# [Task objective]
Quote the full listing word for word.

# [Entries provided]
* * *
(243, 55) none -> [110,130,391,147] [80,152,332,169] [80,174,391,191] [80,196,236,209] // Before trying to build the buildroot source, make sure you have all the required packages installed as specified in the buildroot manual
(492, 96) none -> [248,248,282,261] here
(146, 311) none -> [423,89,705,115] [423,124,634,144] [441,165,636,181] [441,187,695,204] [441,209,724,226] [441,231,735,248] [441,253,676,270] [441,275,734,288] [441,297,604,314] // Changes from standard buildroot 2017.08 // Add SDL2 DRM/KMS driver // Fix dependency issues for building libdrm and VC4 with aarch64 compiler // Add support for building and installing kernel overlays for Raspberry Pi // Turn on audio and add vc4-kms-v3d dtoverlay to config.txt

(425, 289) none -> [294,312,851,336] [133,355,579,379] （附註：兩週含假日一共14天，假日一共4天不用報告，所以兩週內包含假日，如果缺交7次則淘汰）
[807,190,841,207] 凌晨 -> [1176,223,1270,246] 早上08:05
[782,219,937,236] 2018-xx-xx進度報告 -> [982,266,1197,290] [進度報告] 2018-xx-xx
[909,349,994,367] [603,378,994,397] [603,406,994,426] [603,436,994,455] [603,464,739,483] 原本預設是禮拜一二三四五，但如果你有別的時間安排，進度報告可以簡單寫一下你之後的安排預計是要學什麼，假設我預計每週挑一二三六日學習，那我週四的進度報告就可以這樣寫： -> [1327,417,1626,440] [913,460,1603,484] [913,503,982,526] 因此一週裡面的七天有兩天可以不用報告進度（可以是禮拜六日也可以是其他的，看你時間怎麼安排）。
* * *
# [Problem solution]
(243, 55) none -> [110,130,391,147] [80,152,332,169] [80,174,391,191] [80,196,236,209] // Before trying to build the buildroot source, make sure you have all the required packages installed as specified in the buildroot manual
(492, 96) none -> [248,248,282,261] here
(146, 311) none -> [423,89,705,115] [423,124,634,144] [441,165,636,181] [441,187,695,204] [441,209,724,226] [441,231,735,248] [441,253,676,270] [441,275,734,288] [441,297,604,314] // Changes from standard buildroot 2017.08 // Add SDL2 DRM/KMS driver // Fix dependency issues for building libdrm and VC4 with aarch64 compiler // Add support for building and installing kernel overlays for Raspberry Pi // Turn on audio and add vc4-kms-v3d dtoverlay to config.txt

(425, 289) none -> [294,312,851,336] [133,355,579,379] （附註：兩週含假日一共14天，假日一共4天不用報告，所以兩週內包含假日，如果缺交7次則淘汰）
[807,190,841,207] 凌晨 -> [1176,223,1270,246] 早上08:05
[782,219,937,236] 2018-xx-xx進度報告 -> [982,266,1197,290] [進度報告] 2018-xx-xx
[909,349,994,367] [603,378,994,397] [603,406,994,426] [603,436,994,455] [603,464,739,483] 原本預設是禮拜一二三四五，但如果你有別的時間安排，進度報告可以簡單寫一下你之後的安排預計是要學什麼，假設我預計每週挑一二三六日學習，那我週四的進度報告就可以這樣寫： -> [1327,417,1626,440] [913,460,1603,484] [913,503,982,526] 因此一週裡面的七天有兩天可以不用報告進度（可以是禮拜六日也可以是其他的，看你時間怎麼安排）。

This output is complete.